New Renderings of Two Trees’ BAM South Tower Highlight Views, Green Roofs and Space for Outdoor Markets
New images of the BAM South Tower at 286 Ashland Place have emerged and come courtesy of the project’s landscape architect, Grain Collective. The renderings hint not only at the incredible views that will be afforded by the new tower, but the major rehaul of the public spaces along Fulton Street, Ashland Place and Lafayette Avenue. The new streetscaping plan will add much needed green space to the barren concrete quarter, with plenty of room for outdoor activities and events for patrons of BAM and BRIC, as well as local residents, to enjoy.

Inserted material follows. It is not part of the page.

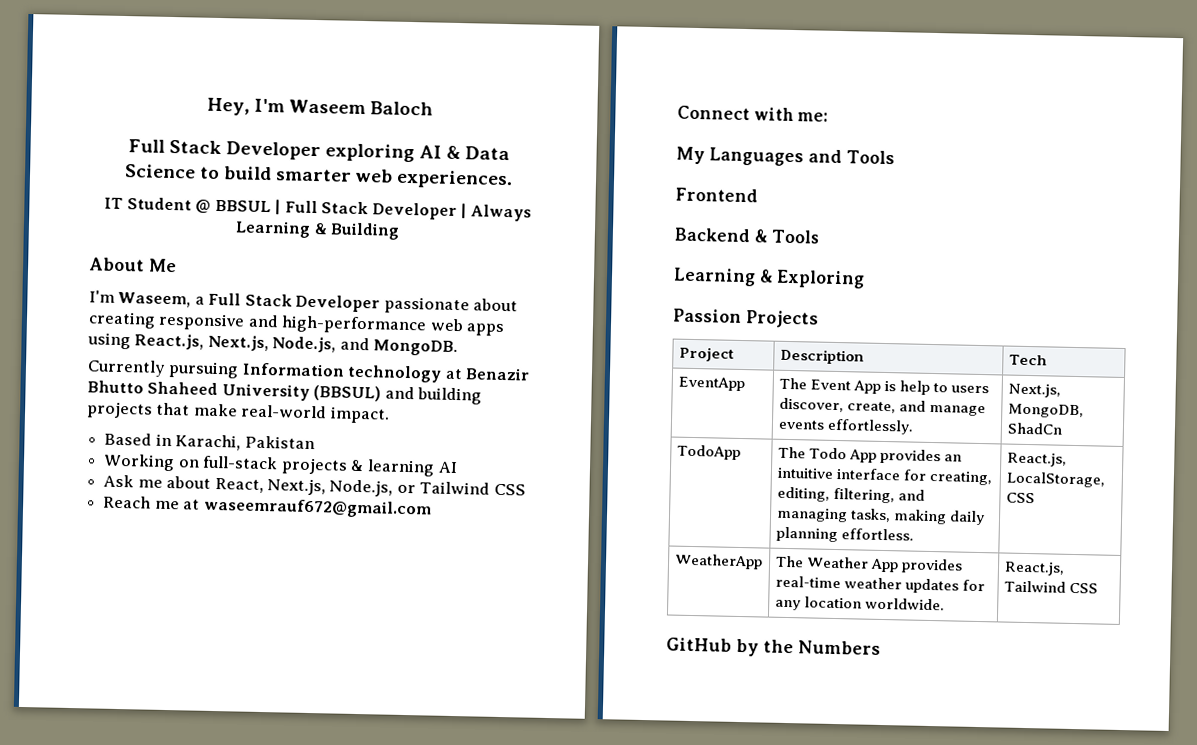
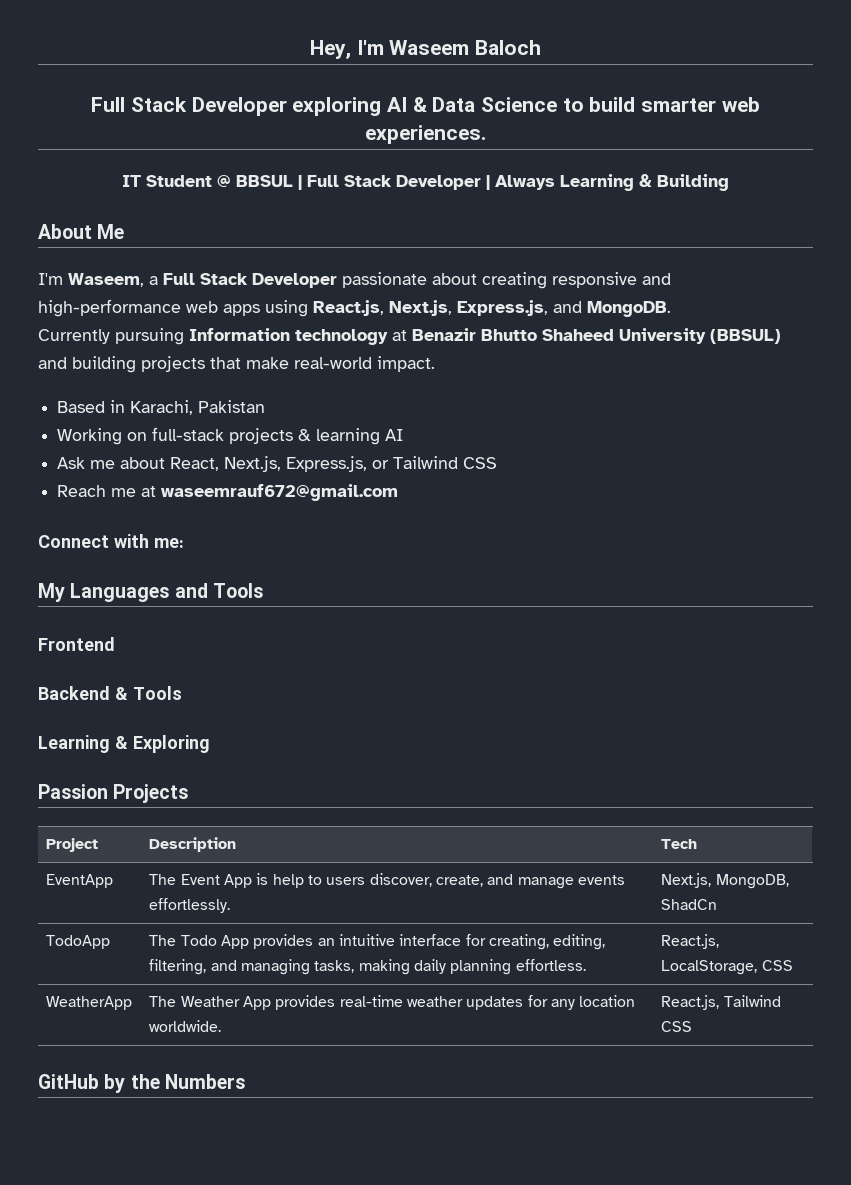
- I'm Waseem, a Full Stack Developer passionate about creating responsive and high-performance web apps using React.js, Next.js, Node.js, and MongoDB.
+ I'm Waseem, a Full Stack Developer passionate about creating responsive and high-performance web apps using React.js, Next.js, Express.js, and MongoDB.
- Ask me about React, Next.js, Node.js, or Tailwind CSS
+ Ask me about React, Next.js, Express.js, or Tailwind CSS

Based on the new renderings, it looks as if the new tower will also boast a green roof landscaped with native and adapted plants — the perfect complement to the green roof now being added to the neighboring Barclay’s Center. Grain’s new plans also reveal an expansive outdoor space with stepped seating, which sets aside areas for everything from holiday markets to outdoor screenings and concerts to even dance parties and yoga.
Less than a month ago the city approved a $3 million streetscraping plan for the area, all of which will be poured into the new design. Two Trees Management, the site’s developer, is expected to make up the difference in cost.
The new 32-story tower at 286 Ashand Place will be a mixed-use building with 384 apartments (20 percent of the affordable), 22,000 square feet of retail space and just over 45,000 square feet dedicated to art and cultural activities. Though not the tallest in the neighborhood, the offer and the height of BAM South will without doubt transform the immediate area and the downtown skyline — the height certainly near rivals the 512-foot Williamsburg Savings Bank tower at 1 Hanson Place, just across the street.
Ismael Leyva is the architect of record and Enrique Norten and his team at Ten Arquitectos are handling design of the structure. Construction on the tower is currently in progress and is expected to wrap up in 2016.